▶ [What is required]
Pull out every line in the data that has the string "order" in it.
---------------
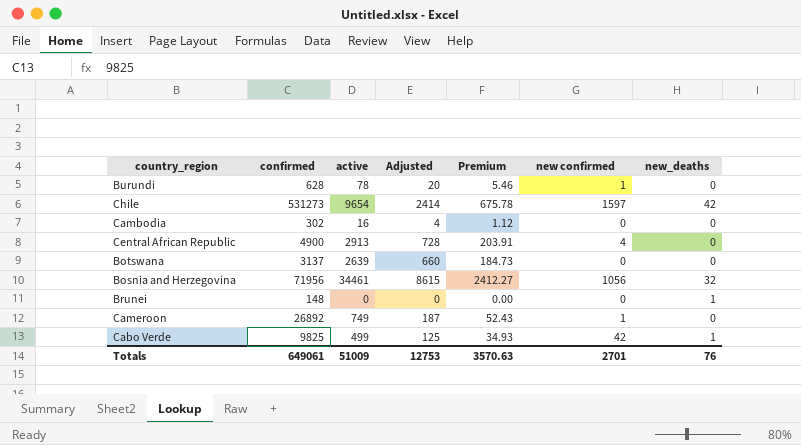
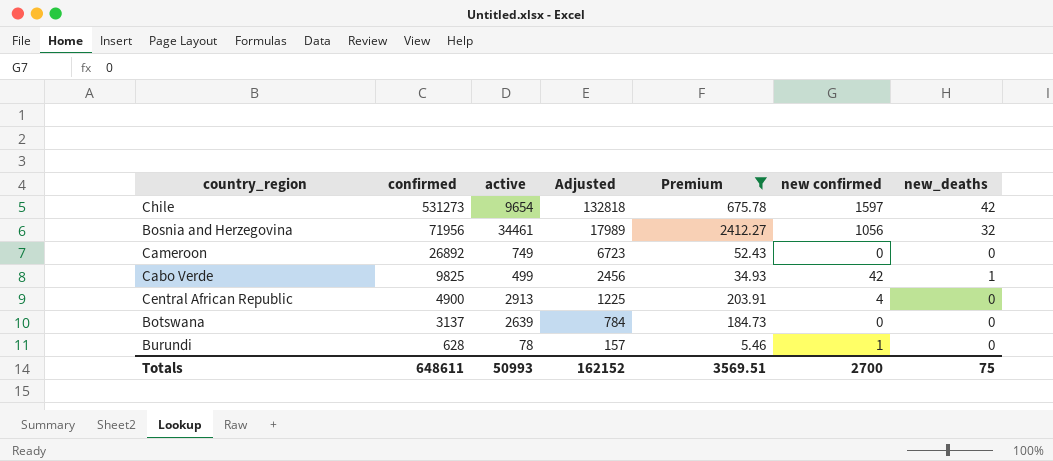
filter: none -> Premium >= 5.46
row order: none -> confirmed descending
column Adjusted | formula: [active] * 0.25 -> [confirmed] * 0.25
Cameroon | new confirmed: 1 -> 0
Totals | confirmed: 649061 -> 648611
Totals | active: 51009 -> 50993
Totals | Adjusted: 12753 -> 162152
Totals | Premium: 3570.63 -> 3569.51
Totals | new confirmed: 2701 -> 2700
Totals | new_deaths: 76 -> 75

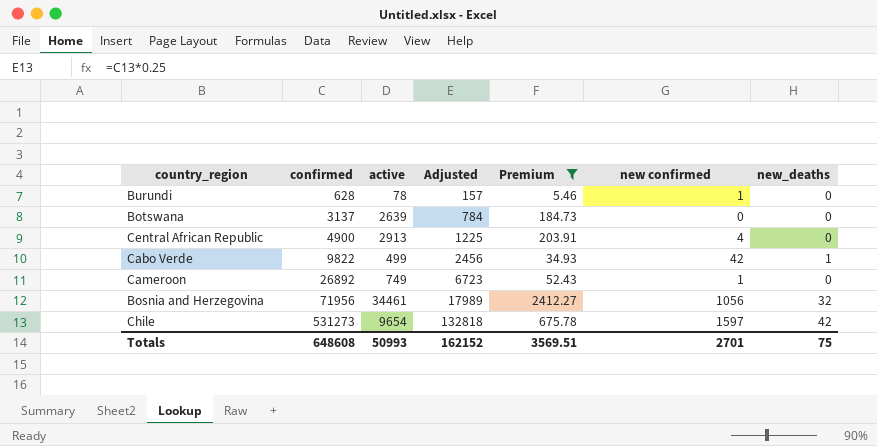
row order: confirmed descending -> confirmed ascending
Cabo Verde | confirmed: 9825 -> 9822
Cameroon | new confirmed: 0 -> 1
Totals | confirmed: 648611 -> 648608
Totals | new confirmed: 2700 -> 2701

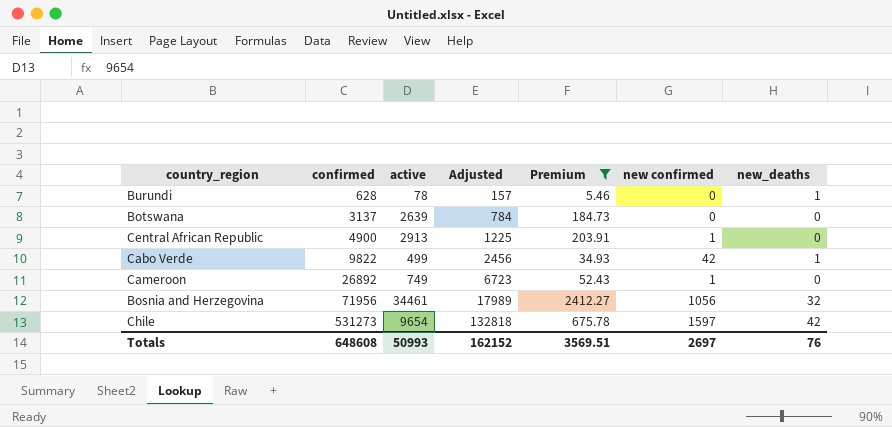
Burundi | new confirmed: 1 -> 0
Burundi | new_deaths: 0 -> 1
Central African Republic | new confirmed: 4 -> 1
Totals | new confirmed: 2701 -> 2697
Totals | new_deaths: 75 -> 76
---------------
▶ [Response area]
row order: none -> confirmed descending
row order: confirmed descending -> confirmed ascending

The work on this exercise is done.